Saving Resources with PHPCache

Databases are spectacular tools — using one at the back of your Website can give you tremendous power in terms of flexibility and maintenance. A database effectively separates your content from the design, allowing you to edit one without affecting the other. This, coupled with the development of newer scripting languages like PHP and free databases like MySQL, has seen the popularity of database-driven sites increase.

However, even though database-driven Websites offer many benefits over their traditional, static counterparts, there are two major downsides to running a dynamic site. The first is that people tend to use query strings (anything following a "?" in the URL), to pass the correct information to their scripts. This approach can create problems with search engines, however, there are a few solutions to this issue.

The second problem with a dynamic site is that it can create a high server load, and as your site grows in popularity, it may become slower due to an increase in the number of database queries being performed. In this article we’ll look at a solution to this problem – the implementation of a caching system for your site.

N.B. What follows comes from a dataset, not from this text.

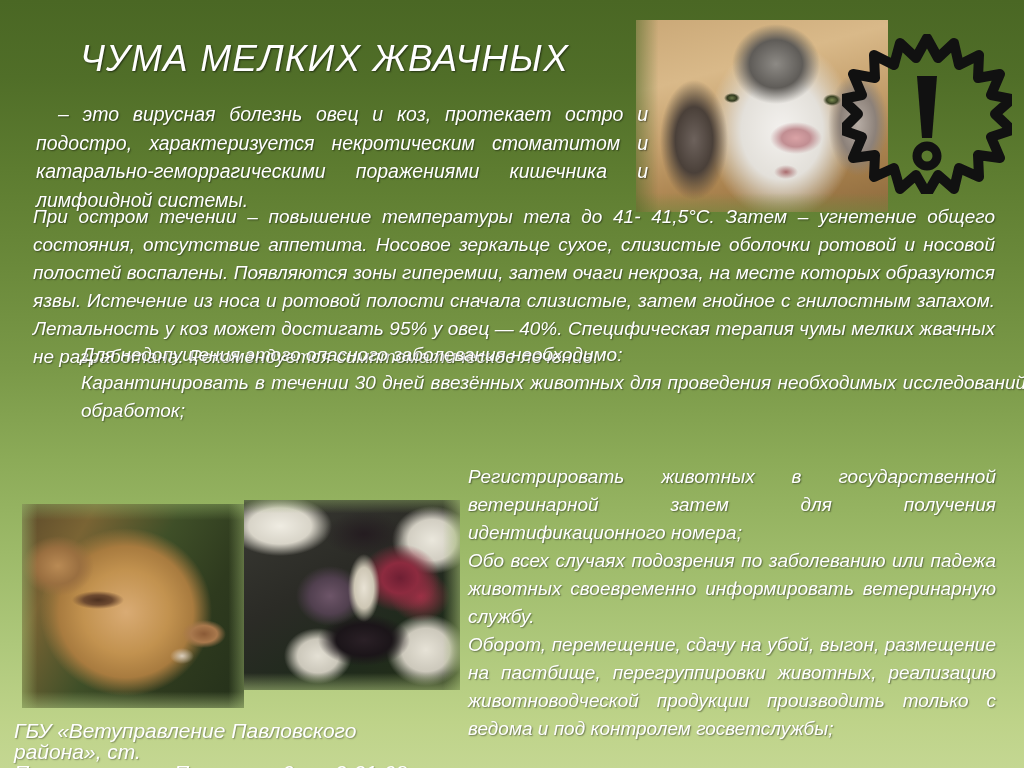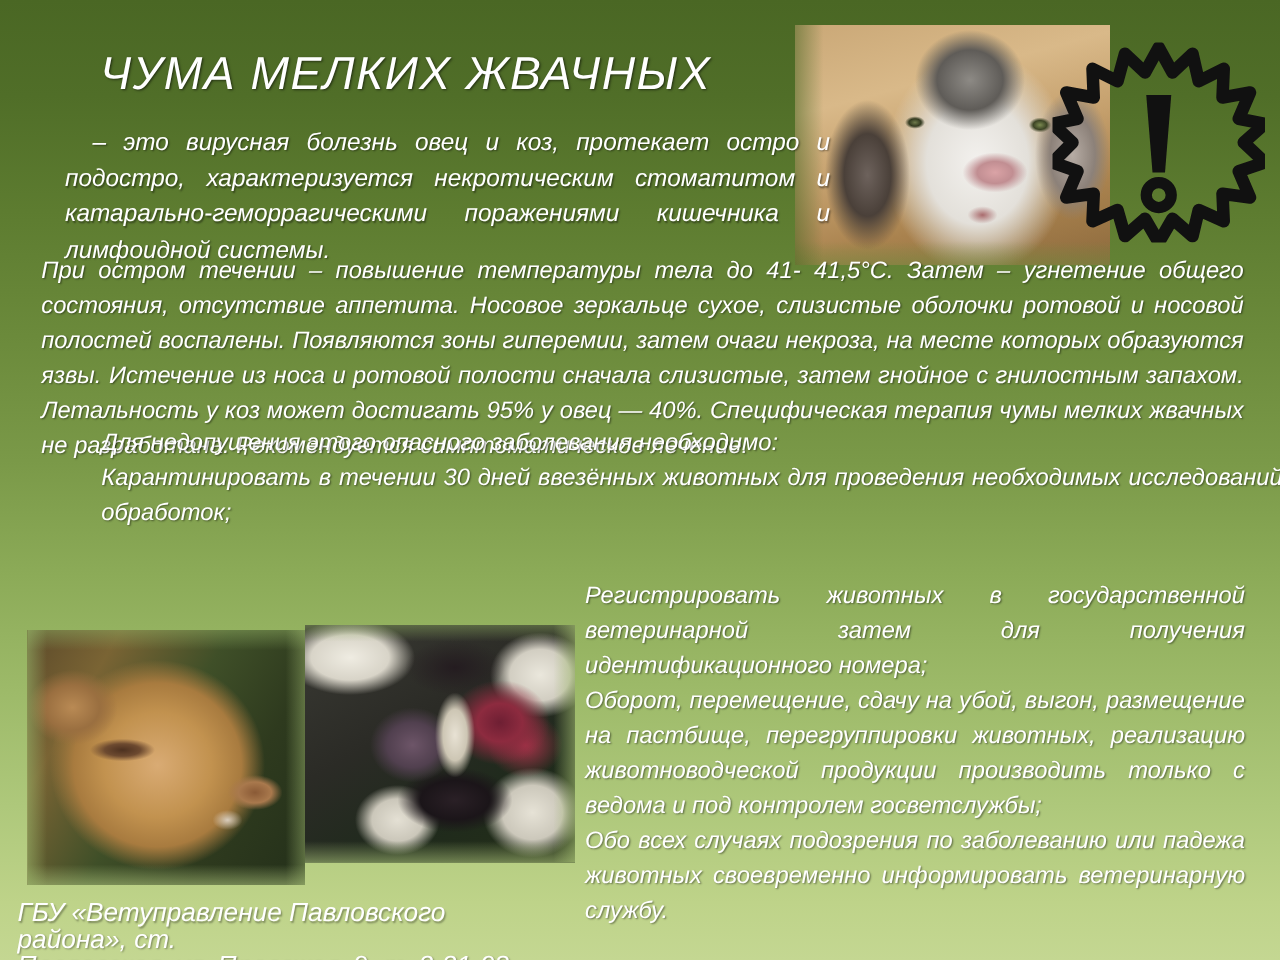"– это вирусная болезнь овец" #para-intro { margin-left: 16px -> none }
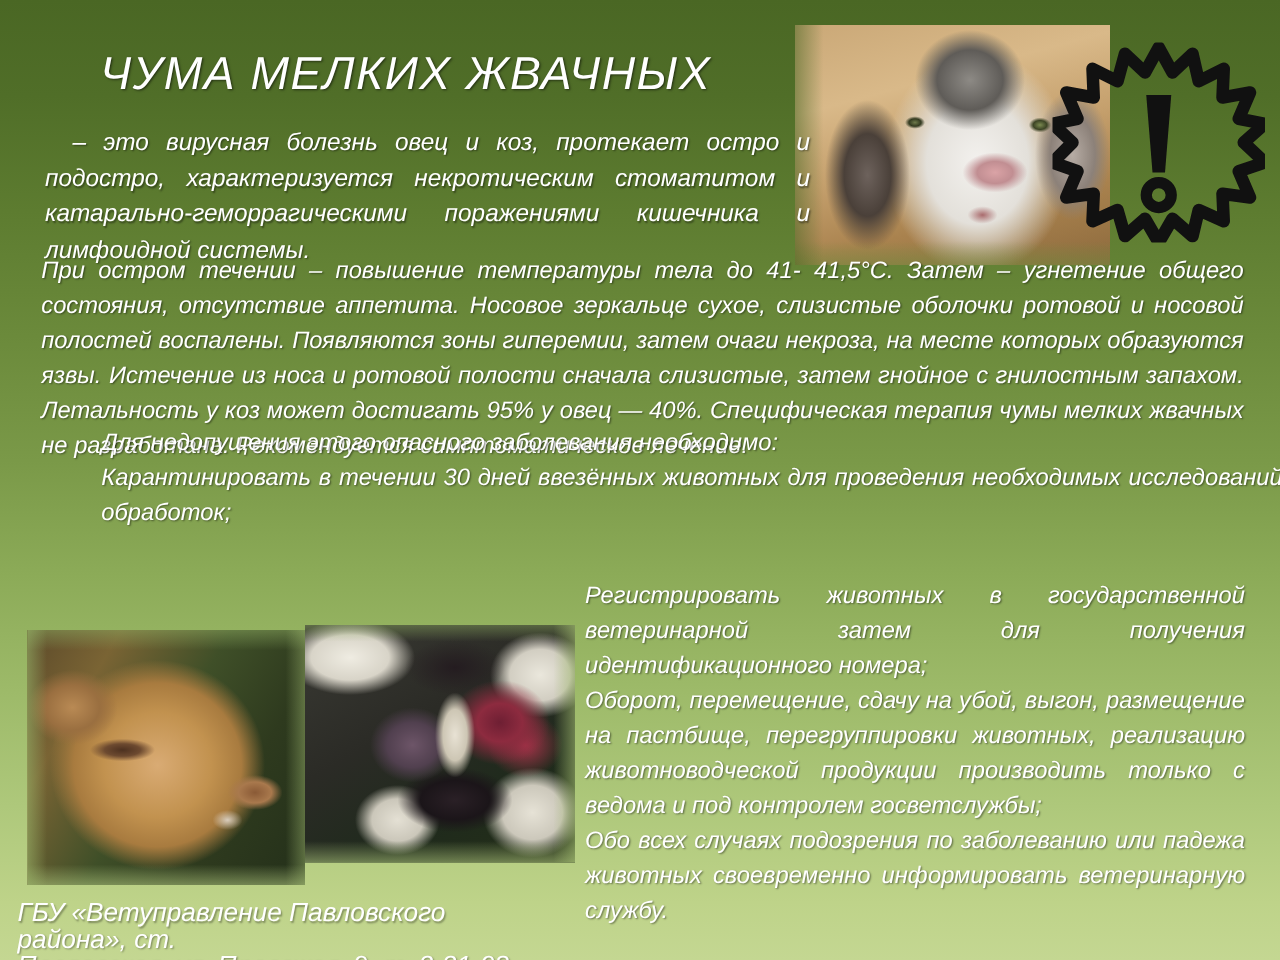"Оборот, перемещение, сдачу на убой," span.line { order: before "Обо всех случаях подозрения по" -> after "Обо всех случаях подозрения по" }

There are different ways to decrease the server load your site generates. Some recommend the use of static rather than dynamic pages, and the periodic running of a script or program that generates the new static page. This approach works — but what if you still want some elements served dynamically on the page in question?

Well, you could write a script that generates another script periodically. For instance, instead of using a PHP script to generate an HTML file, you could use a PHP script to generate another PHP script. In such a case, the generated script would cause less server overhead than its parent. While this approach might succeed, it may also create more work – you’ll need to write a different script to generate each page that you run using this technique. Also, if you choose to generate HTML pages, and then change your mind later, you might have to wait a month or more to have all your new pages indexed by search engines. And in that time, you could easily lose your results rankings.

Instead, why not use a caching system? This tool allows you to cache parts of your script, such as the database queries, while it keeps other elements completely dynamic. So how do you write a caching system? Well, you don’t need to, because Nathan at 0×00.org has written a great system and released it under the General Public License. This article will teach you how to install and use this script on your own site.

Installing phpCache

First, download the script. Unzip it -– the only file you need is phpCache.inc. View the other included files at your leisure: they may give you ideas on different ways to use the script, but for the purposes of this article they aren’t needed.

Once you’ve extracted the file, consider renaming it. It’s a bad idea to put any script that doesn’t end with the proper file extension in any public area on your server. This is because there could be sensitive information in that file, and if a user tried to access it directly, they’d be able to: if the file doesn’t have the correct extension, the code inside it will be displayed in the browser. So it’s a good idea to either rename the file using a .php extension, or store it in a directory above your root public directory.

There are a few things you’ll need to edit inside the file itself. Open the file in your favorite text editor and look for this line:

define(CACHE_DIR, "/tmp/phpCache/");

Unless you have your own server you’ll need to edit that code. You should make a tmp directory above your root html directory, and inside it place a phpCache directory. Then enter the path to your new directory like so:

define(CACHE_DIR, "/home/username/tmp/phpCache/");

If you don’t know the path to your directory, ask your server administrator or log into a shell session and use the pwd command.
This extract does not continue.